## What you should do
Locate the line that contains "- './a3q1 numOfCPUs boostTimeS fileName.txt'". Print it and each following line through the end of the listing, verbatim, and nothing more.

## Entries provided
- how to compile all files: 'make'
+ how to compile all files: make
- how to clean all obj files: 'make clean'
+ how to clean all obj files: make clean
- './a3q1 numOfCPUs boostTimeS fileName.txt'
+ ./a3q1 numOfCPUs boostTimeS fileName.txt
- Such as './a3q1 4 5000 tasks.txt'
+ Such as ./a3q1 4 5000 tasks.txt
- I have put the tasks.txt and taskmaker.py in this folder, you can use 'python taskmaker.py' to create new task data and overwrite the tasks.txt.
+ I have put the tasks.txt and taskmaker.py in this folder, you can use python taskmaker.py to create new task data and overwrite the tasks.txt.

## Solution for this problem
- './a3q1 numOfCPUs boostTimeS fileName.txt'
+ ./a3q1 numOfCPUs boostTimeS fileName.txt
- Such as './a3q1 4 5000 tasks.txt'
+ Such as ./a3q1 4 5000 tasks.txt
- I have put the tasks.txt and taskmaker.py in this folder, you can use 'python taskmaker.py' to create new task data and overwrite the tasks.txt.
+ I have put the tasks.txt and taskmaker.py in this folder, you can use python taskmaker.py to create new task data and overwrite the tasks.txt.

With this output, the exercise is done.